# Timer und seiten



## Matze1012 (31. Aug 2005)

Hallo,

ich weiß ich nerve euch, aber ich kenne mich mit java überhaupt ned aus,
ich bräuchte aber was :
also sobald meine seite aufgerufen wird, sollte sich ein pop-up fenster aufgehen auf eine seite z.B. http://www.ebay.de dann nach 10 Min. und 30 sec. sollte eine 2tes Pop-Up Fenster aufmachen z.B. http://www.google.de
dann nach weiteren 20 sec.  wieder von vorne starten
und das ganze endlos

es würde auch nichts ausmachen wenn das ganze nur in einem Pop-up fenster wäre oder eine ganz normale seite wäre alles kein Problem.

kann mir wer das Javascript für IE schicken muss es dann mit frontpage einfügen

am liebsten wäre mir das komplette script, wo ich nur die seuten austauschen müsste

Herzlichen dank

Matze


----------



## Roar (31. Aug 2005)

http://www.java-forum.org/de/viewtopic.php?t=6099
verschoben


----------



## Matze1012 (31. Aug 2005)

hmm, kann mir denn niemand helfen *hoil**


----------



## lin (31. Aug 2005)

Es mag halt niemand Pop-Ups, und wer so scheiss Werbe-Pop-Ups proggen will, soll das auch selber machen :bae: :wink:


----------



## Matze1012 (31. Aug 2005)

es ist ned für werbung, das kann ich versprechen !!!!
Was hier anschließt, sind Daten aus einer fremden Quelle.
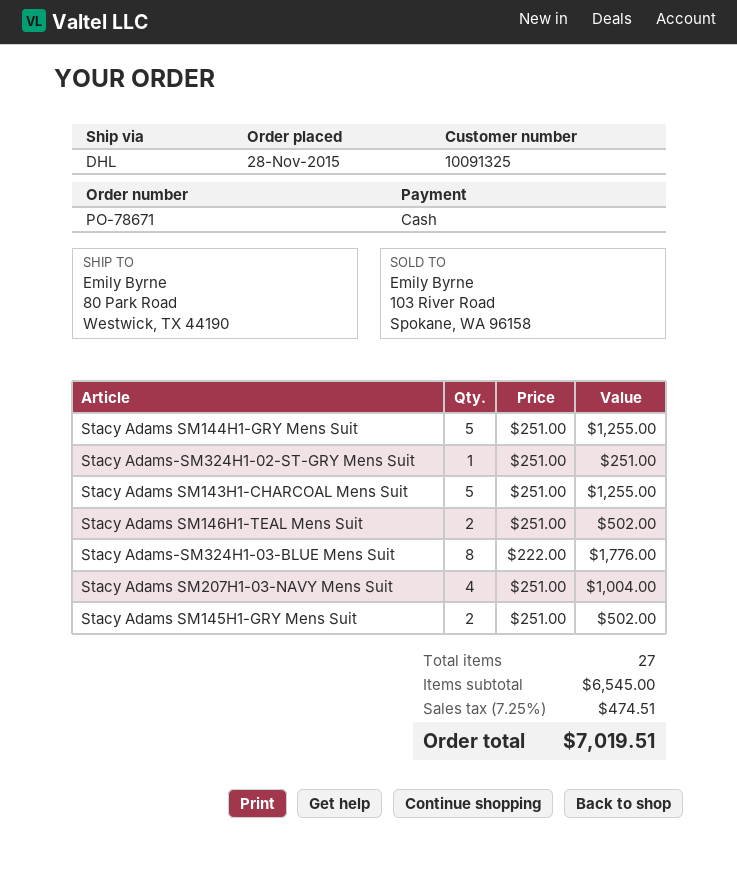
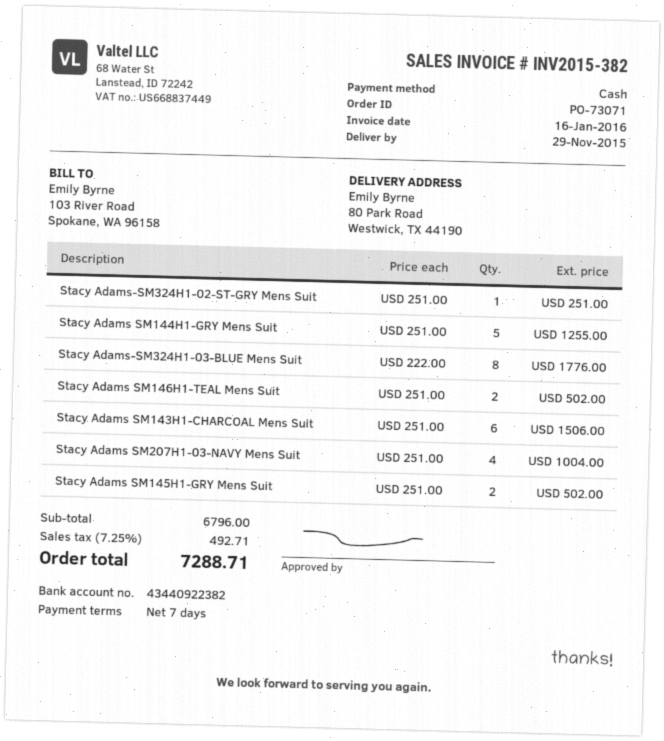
order number: PO-78671 -> PO-73071
Stacy Adams SM143H1-CHARCOAL Mens Suit: 5 x 251.00 = 1255.00 -> 6 x 251.00 = 1506.00
subtotal: 6545.00 -> 6796.00
tax: 7.25% = 474.51 -> 7.25% = 492.71
total: 7019.51 -> 7288.71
ich brauche das ganz dringend


----------



## Bleiglanz (1. Sep 2005)

ist doch nur ein befehl den du lernen willst

window.open

kannste leicht bei selfhtml nachlesen


----------



## KSG9|sebastian (1. Sep 2005)

window.open
document.setTimeout( ... )
function


das sind die einzigen 3 dinge die du dafür benötigst. und infos darüber wirst du überall finden aber nicht in nem java-forum. dehslab: google, selfhtml, blah


----------